▸ **Work request**
Output the complete listing exactly.

▸ **Material for this exercise**
━━━━━━
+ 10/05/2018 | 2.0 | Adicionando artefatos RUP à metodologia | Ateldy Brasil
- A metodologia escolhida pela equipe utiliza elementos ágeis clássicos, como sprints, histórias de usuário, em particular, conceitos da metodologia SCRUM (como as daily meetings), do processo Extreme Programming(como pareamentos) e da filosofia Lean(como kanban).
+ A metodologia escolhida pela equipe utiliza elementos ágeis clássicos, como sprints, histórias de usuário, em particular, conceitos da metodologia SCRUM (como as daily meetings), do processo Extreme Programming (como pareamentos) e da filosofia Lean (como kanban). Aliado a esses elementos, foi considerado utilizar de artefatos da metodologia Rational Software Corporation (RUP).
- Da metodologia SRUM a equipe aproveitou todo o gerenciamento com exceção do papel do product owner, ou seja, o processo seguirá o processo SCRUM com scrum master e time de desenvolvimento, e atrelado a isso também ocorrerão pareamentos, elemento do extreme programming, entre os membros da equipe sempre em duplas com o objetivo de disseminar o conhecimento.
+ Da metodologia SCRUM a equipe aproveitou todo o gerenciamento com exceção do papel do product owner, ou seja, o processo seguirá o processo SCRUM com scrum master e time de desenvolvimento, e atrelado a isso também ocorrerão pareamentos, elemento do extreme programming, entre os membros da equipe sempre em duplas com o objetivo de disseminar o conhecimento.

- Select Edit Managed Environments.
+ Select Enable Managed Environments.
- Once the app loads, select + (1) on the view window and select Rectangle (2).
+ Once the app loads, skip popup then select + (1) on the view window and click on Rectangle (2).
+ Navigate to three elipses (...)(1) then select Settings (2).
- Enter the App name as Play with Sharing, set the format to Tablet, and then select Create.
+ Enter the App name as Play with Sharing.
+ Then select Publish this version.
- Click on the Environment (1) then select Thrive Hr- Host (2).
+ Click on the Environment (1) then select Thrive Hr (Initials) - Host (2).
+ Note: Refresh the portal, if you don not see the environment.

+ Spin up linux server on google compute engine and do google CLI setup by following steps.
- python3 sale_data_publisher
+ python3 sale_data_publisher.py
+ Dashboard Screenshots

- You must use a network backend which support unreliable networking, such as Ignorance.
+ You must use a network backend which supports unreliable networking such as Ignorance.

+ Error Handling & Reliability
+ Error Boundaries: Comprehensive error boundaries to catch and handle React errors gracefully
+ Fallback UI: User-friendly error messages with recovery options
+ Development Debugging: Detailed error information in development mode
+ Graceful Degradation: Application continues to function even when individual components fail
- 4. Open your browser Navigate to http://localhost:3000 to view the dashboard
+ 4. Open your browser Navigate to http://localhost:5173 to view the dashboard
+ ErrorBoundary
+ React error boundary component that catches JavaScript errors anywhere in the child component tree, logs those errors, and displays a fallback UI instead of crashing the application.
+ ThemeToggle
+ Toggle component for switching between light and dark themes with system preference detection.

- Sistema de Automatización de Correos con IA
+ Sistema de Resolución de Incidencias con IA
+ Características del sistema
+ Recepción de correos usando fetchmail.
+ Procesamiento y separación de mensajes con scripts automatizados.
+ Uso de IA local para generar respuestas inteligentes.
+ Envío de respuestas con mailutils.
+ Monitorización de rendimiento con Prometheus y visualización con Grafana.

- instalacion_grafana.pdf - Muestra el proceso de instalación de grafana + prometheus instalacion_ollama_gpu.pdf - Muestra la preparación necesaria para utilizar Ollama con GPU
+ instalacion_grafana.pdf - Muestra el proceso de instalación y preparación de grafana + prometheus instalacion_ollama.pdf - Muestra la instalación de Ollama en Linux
━━━━━━
▸ **Task response**
+ 10/05/2018 | 2.0 | Adicionando artefatos RUP à metodologia | Ateldy Brasil
- A metodologia escolhida pela equipe utiliza elementos ágeis clássicos, como sprints, histórias de usuário, em particular, conceitos da metodologia SCRUM (como as daily meetings), do processo Extreme Programming(como pareamentos) e da filosofia Lean(como kanban).
+ A metodologia escolhida pela equipe utiliza elementos ágeis clássicos, como sprints, histórias de usuário, em particular, conceitos da metodologia SCRUM (como as daily meetings), do processo Extreme Programming (como pareamentos) e da filosofia Lean (como kanban). Aliado a esses elementos, foi considerado utilizar de artefatos da metodologia Rational Software Corporation (RUP).
- Da metodologia SRUM a equipe aproveitou todo o gerenciamento com exceção do papel do product owner, ou seja, o processo seguirá o processo SCRUM com scrum master e time de desenvolvimento, e atrelado a isso também ocorrerão pareamentos, elemento do extreme programming, entre os membros da equipe sempre em duplas com o objetivo de disseminar o conhecimento.
+ Da metodologia SCRUM a equipe aproveitou todo o gerenciamento com exceção do papel do product owner, ou seja, o processo seguirá o processo SCRUM com scrum master e time de desenvolvimento, e atrelado a isso também ocorrerão pareamentos, elemento do extreme programming, entre os membros da equipe sempre em duplas com o objetivo de disseminar o conhecimento.

- Select Edit Managed Environments.
+ Select Enable Managed Environments.
- Once the app loads, select + (1) on the view window and select Rectangle (2).
+ Once the app loads, skip popup then select + (1) on the view window and click on Rectangle (2).
+ Navigate to three elipses (...)(1) then select Settings (2).
- Enter the App name as Play with Sharing, set the format to Tablet, and then select Create.
+ Enter the App name as Play with Sharing.
+ Then select Publish this version.
- Click on the Environment (1) then select Thrive Hr- Host (2).
+ Click on the Environment (1) then select Thrive Hr (Initials) - Host (2).
+ Note: Refresh the portal, if you don not see the environment.

+ Spin up linux server on google compute engine and do google CLI setup by following steps.
- python3 sale_data_publisher
+ python3 sale_data_publisher.py
+ Dashboard Screenshots

- You must use a network backend which support unreliable networking, such as Ignorance.
+ You must use a network backend which supports unreliable networking such as Ignorance.

+ Error Handling & Reliability
+ Error Boundaries: Comprehensive error boundaries to catch and handle React errors gracefully
+ Fallback UI: User-friendly error messages with recovery options
+ Development Debugging: Detailed error information in development mode
+ Graceful Degradation: Application continues to function even when individual components fail
- 4. Open your browser Navigate to http://localhost:3000 to view the dashboard
+ 4. Open your browser Navigate to http://localhost:5173 to view the dashboard
+ ErrorBoundary
+ React error boundary component that catches JavaScript errors anywhere in the child component tree, logs those errors, and displays a fallback UI instead of crashing the application.
+ ThemeToggle
+ Toggle component for switching between light and dark themes with system preference detection.

- Sistema de Automatización de Correos con IA
+ Sistema de Resolución de Incidencias con IA
+ Características del sistema
+ Recepción de correos usando fetchmail.
+ Procesamiento y separación de mensajes con scripts automatizados.
+ Uso de IA local para generar respuestas inteligentes.
+ Envío de respuestas con mailutils.
+ Monitorización de rendimiento con Prometheus y visualización con Grafana.

- instalacion_grafana.pdf - Muestra el proceso de instalación de grafana + prometheus instalacion_ollama_gpu.pdf - Muestra la preparación necesaria para utilizar Ollama con GPU
+ instalacion_grafana.pdf - Muestra el proceso de instalación y preparación de grafana + prometheus instalacion_ollama.pdf - Muestra la instalación de Ollama en Linux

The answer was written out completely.